ADNAN OKTAR: Evet, bakın herkes oruç şu an, hiçbirimiz yemek yemiyoruz, açız ama aşk doluyuz, sevgi doluyuz, demek ki açlık bizim sevgimizi kırmıyor. İnsan ölürken bile gözünde aşk ifadesi kalır, son o anda bile gözünde aşk ifadesi kalır, muhabbet kalır, Allah aşkıyla insan ölür, yani acı çekmek, zora girmek aşkı bıraktırmayı gerektirmez. Allah aşkı hiçbir zaman için bırakılmaz. En azılı, en zorlu işkencelerde bile Allah denir ve Allah aşkı her yerdedir, hiçbir şekilde bırakılmaz. Biz kuru ekmek yeriz, içinde bir parça peynir olur, ama Allah aşkıyla, coşkuyla yaşarız. Bizi mal, mülk mutlu etmez. Biz mesela şu an bir mağarada da olabilirdik, topraktan yapılmış bir evin içinde de konuşuyor olabilirdik, aynı aşkı, aynı muhabbeti yaşardık, aynı coşkuyu yaşardık, yani biz yemeğe göre, eşyaya göre, mala, mülke göre şekil almayız. Allah aşkına göre şekil alırız, Allah rızasına göre şekil alırız. Bizi mutlu eden Allah'ın aşkıdır, Allah'a olan inancımızdır, Allah'tan olan korkumuzdur. Cenab-ı Allah ne güzel bize, elhamdülillah hak kitap Kuran'ı göndermiş, elimizde tertemiz bir din var, hiç bozulmamış, hak din ve Allah hakim edeceğim diyor ve sözünde duruyor Cenab-ı Allah, ben sözümde dururum diyor, adım adım adım adım ilerletiyor. İnşaAllah yurdumuzun doğusu da, batısı da, her yerde bir güzelliğe kavuşacak. Şu an bizi seyreden doğulu kardeşlerimiz, Kürt kardeşlerimiz ama ben onlara Türk olarak bakıyorum, hepsi Türk'tür çünkü Türkiye'de yaşayanların, onların o güzel yerlerine gideceğiz inşaAllah, Kürt çadırlarında oturacağız, beraber yemek yiyeceğiz, ondan sonra orada oğlak sesleri, o kuzu seslerini duyacağız. Karadeniz'e gideceğiz, o kovan balını beraberce yiyeceğiz. Azerbaycan'a gideceğiz, Hazar kenarında ızgara yapacağız orada, yemek yiyeceğiz inşaAllah. Kazakistan'a gideceğiz, Mekke'ye, Medine'ye, Fas, Tunus, Cezayir, Kazablanka, her yere gideceğiz inşaAllah, her yer açılacak. (Kanal 35, 23 Ağustos 2009)

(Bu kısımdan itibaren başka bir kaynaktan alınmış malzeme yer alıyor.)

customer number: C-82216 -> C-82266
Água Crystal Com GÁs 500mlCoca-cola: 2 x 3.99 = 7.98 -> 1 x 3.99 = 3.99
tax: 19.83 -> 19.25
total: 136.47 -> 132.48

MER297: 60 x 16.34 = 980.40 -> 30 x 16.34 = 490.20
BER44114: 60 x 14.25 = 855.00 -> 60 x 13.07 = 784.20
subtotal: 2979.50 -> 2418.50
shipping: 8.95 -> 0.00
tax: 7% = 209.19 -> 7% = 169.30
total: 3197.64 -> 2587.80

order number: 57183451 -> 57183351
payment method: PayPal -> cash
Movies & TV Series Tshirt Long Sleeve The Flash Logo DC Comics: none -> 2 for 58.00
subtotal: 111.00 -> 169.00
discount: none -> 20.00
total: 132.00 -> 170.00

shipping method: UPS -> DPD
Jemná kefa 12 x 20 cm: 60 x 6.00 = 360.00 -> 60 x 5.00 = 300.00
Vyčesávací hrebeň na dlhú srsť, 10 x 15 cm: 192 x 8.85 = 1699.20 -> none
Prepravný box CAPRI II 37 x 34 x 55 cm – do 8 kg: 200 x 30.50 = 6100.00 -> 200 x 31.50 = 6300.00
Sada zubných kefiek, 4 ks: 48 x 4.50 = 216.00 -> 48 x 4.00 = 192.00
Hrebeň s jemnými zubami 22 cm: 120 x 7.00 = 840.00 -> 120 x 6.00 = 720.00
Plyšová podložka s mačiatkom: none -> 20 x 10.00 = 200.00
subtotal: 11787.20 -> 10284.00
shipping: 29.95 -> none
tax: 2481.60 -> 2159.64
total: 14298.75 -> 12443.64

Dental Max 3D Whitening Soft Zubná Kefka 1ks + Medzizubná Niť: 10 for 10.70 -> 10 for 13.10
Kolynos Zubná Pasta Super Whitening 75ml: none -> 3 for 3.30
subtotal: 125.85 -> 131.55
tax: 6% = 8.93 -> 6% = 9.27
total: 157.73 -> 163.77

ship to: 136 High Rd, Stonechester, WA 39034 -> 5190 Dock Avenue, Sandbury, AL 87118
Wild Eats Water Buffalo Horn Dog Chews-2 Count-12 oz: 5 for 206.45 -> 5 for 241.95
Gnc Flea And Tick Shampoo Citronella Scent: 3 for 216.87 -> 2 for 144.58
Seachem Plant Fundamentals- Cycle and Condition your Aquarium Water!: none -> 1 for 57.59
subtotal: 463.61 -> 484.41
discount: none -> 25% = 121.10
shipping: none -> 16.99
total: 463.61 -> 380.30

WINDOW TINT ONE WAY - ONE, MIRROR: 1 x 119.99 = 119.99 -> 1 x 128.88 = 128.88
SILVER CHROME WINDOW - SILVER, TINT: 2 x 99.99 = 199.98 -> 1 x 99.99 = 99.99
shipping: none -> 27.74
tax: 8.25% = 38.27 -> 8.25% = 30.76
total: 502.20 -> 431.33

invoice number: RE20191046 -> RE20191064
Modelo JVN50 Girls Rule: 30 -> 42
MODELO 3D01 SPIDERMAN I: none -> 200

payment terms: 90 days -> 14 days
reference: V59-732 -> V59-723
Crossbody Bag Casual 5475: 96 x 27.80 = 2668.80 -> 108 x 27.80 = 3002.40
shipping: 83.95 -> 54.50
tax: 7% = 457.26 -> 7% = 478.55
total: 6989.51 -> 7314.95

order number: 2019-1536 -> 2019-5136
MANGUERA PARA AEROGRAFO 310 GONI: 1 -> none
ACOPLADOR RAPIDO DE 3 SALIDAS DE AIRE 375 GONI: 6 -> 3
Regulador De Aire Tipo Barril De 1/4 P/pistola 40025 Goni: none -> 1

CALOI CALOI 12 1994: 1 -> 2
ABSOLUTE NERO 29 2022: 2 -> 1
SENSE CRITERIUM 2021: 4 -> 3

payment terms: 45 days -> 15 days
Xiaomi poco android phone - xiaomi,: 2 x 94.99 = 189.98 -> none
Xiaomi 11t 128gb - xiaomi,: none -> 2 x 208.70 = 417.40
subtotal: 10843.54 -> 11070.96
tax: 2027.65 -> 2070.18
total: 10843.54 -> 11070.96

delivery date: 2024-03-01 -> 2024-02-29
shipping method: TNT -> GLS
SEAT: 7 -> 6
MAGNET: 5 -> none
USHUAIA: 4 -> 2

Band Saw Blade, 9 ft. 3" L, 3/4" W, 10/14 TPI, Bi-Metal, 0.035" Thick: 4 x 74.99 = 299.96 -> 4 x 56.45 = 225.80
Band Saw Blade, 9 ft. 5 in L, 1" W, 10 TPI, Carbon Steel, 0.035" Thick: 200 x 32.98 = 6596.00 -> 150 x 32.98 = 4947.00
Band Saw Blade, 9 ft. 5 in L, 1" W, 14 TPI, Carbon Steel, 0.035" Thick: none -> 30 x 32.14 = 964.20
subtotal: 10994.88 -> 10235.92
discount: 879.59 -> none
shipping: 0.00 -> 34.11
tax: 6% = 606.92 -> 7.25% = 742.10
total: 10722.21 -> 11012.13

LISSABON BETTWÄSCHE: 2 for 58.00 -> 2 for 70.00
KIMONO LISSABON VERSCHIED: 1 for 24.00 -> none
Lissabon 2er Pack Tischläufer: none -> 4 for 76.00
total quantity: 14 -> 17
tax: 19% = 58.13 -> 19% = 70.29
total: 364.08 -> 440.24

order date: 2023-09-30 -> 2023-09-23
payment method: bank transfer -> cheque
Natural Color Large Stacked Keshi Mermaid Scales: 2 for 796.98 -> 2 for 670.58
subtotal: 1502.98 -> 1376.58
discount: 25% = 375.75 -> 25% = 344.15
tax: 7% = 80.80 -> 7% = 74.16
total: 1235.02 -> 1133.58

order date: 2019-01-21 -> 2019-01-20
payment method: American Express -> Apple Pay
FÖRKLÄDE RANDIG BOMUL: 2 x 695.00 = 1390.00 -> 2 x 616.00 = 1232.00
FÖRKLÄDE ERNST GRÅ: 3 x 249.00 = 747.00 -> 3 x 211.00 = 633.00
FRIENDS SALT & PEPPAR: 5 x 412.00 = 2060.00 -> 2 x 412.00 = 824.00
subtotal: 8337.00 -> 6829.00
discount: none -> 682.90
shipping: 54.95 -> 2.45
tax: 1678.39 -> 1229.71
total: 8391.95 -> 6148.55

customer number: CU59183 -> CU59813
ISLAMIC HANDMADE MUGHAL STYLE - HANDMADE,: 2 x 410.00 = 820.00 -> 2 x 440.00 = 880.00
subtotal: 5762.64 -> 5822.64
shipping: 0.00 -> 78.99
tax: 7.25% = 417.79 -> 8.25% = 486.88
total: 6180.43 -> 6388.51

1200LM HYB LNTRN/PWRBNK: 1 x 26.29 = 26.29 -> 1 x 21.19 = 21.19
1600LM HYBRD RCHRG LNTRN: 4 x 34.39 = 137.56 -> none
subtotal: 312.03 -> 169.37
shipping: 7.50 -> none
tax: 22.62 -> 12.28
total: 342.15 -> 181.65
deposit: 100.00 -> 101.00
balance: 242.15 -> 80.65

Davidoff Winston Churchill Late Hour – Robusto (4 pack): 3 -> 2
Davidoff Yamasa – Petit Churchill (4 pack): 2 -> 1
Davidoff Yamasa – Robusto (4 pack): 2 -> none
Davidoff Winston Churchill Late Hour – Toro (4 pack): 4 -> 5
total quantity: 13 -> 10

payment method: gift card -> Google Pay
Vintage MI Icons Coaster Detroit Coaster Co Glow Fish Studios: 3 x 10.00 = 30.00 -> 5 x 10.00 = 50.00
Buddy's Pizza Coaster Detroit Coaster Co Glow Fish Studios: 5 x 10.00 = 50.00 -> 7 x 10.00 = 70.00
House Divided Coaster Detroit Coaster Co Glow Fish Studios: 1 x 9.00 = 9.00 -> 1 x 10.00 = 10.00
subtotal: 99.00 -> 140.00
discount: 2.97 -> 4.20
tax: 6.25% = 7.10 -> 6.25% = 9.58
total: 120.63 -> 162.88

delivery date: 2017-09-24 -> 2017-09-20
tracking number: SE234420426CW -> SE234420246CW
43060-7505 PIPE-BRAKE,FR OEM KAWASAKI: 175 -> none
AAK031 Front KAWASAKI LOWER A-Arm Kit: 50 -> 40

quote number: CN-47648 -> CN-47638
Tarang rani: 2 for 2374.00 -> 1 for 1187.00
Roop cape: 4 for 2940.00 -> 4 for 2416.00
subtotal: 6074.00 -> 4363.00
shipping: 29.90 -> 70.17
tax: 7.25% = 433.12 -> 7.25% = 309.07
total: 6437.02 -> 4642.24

Hz. Mehdi (as) Sevgisizlik Belasını İnsanların Üzerinden Kaldıracak




ADNAN OKTAR: Bakın sevgi ve samimiyet gittikten sonra geriye ceset kalır. Yani kokuşmuş bir ceset kalır ve artık o insan için çile günleri başlar, acı günleri başlar ve sürünüyor o zaman. Akşama kadar çalışıyor, para kazanıyor. Gidiyor o parayla akşam az birşey yiyecek yiyor, televizyonda bir parça birşey seyrediyor, dedikodu yapıp birşeyler konuşup uyuyor. Ertesi gün yine işe gidiyor, yine çalışıyor, yine bir parça yemek yiyor, yine bir parça dedikodu, kavga ediyor, laf dokunduruyor.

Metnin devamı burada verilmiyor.